- [Task statement] Work out how many lines below contain "hidden", then write only that number.

- [Provided information]
------------------------------------
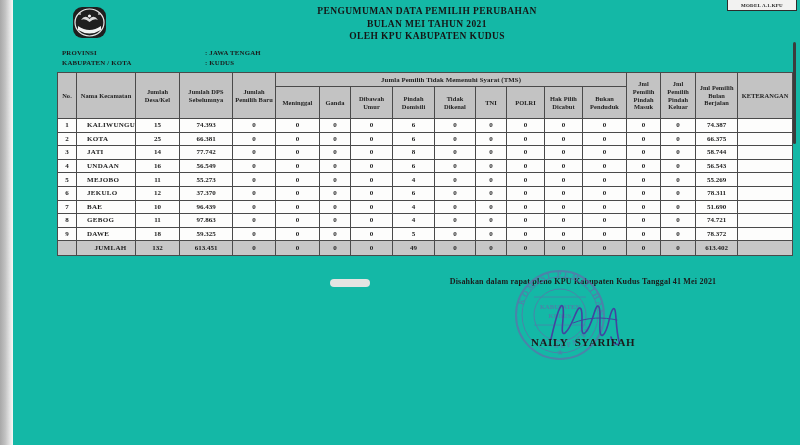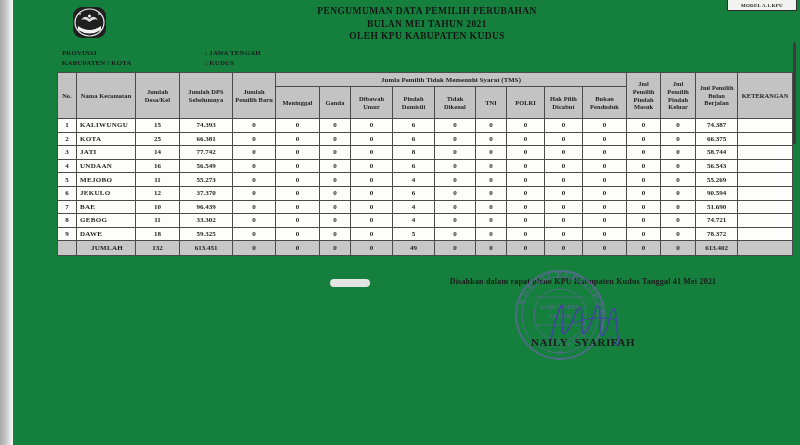--- a/index.html
+++ b/index.html
@@ -2,21 +2,21 @@
 <html><head>
 <meta charset="utf-8">
 <style>
   html,body { margin:0; padding:0; }
   body {
     width:800px; height:445px; overflow:hidden;
     background:#ffffff;
     font-family:"Liberation Serif","DejaVu Serif",serif;
     -webkit-font-smoothing:antialiased;
   }
-  .page { position:relative; width:800px; height:445px; background:#15803d; color:#1b1b1b; }
+  .page { position:relative; width:800px; height:445px; background:#14b8a6; color:#1b1b1b; }
 
   
   .scan-edge-left { position:absolute; left:0; top:0; width:13px; height:445px;
     background:linear-gradient(90deg,#a8a8a8 0%,#c2c2c2 40%,#e3e3e3 75%,#f9f9f8 100%); }
   .scan-line-right { position:absolute; left:793px; top:42px; width:3px; height:102px; background:#3c3c3c; border-radius:2px; }
 
   .model-box { position:absolute; left:727px; top:0px; width:68px; height:10px;
     border:1px solid #2c2c2c; border-top:none; display:flex; align-items:center; justify-content:center;
     font-size:5px; font-weight:bold; letter-spacing:.2px; color:#222; background:#f2f2f1; }
 
@@ -34,21 +34,21 @@
   table.doc { position:absolute; left:57px; top:72px; width:736px;
     border-collapse:collapse; table-layout:fixed; }
   table.doc th, table.doc td {
     border:1px solid #4a4a4a; font-weight:bold; color:#1d1d1d;
     overflow:hidden; padding:0 1px; text-align:center;
   }
   table.doc th { background:#c3c3c3; font-size:6.4px; line-height:7.6px; letter-spacing:.1px; }
   table.doc tr.group-row th.group-head { height:13px; font-size:6.8px; }
   table.doc tr.sub-row th { height:31px; }
   table.doc td { font-size:7px; height:12.6px; background:#fdfdfc; }
-  table.doc td.name-cell { text-align:left; padding-left:3px; letter-spacing:.3px; }
+  table.doc td.name-cell { text-align:left; padding-left:10px; letter-spacing:.3px; }
   table.doc tr.total-row td { background:#c7c7c7; height:14px; }
 
   
   .ratify-line { position:absolute; left:383px; top:277px; width:400px; text-align:center;
     font-size:8px; font-weight:bold; letter-spacing:.2px; }
   .org-line { position:absolute; left:483px; top:292px; width:200px; text-align:center;
     font-size:7.5px; font-weight:bold; letter-spacing:.3px; }
   .signer-name { position:absolute; left:518px; top:336px; width:130px; text-align:center;
     font-size:11px; font-weight:bold; letter-spacing:.6px; white-space:pre; }
 
@@ -256,21 +256,21 @@
           <td>0</td>
           <td>0</td>
           <td>6</td>
           <td>0</td>
           <td>0</td>
           <td>0</td>
           <td>0</td>
           <td>0</td>
           <td>0</td>
           <td>0</td>
-          <td>90.594</td>
+          <td>78.311</td>
           <td></td>
         </tr>
         <tr>
           <td>7</td>
           <td class="name-cell">BAE</td>
           <td>10</td>
           <td>96.439</td>
           <td>0</td>
           <td>0</td>
           <td>0</td>
@@ -283,21 +283,21 @@
           <td>0</td>
           <td>0</td>
           <td>0</td>
           <td>51.690</td>
           <td></td>
         </tr>
         <tr>
           <td>8</td>
           <td class="name-cell">GEBOG</td>
           <td>11</td>
-          <td>33.302</td>
+          <td>97.863</td>
           <td>0</td>
           <td>0</td>
           <td>0</td>
           <td>0</td>
           <td>4</td>
           <td>0</td>
           <td>0</td>
           <td>0</td>
           <td>0</td>
           <td>0</td>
------------------------------------
- [Solution below] 2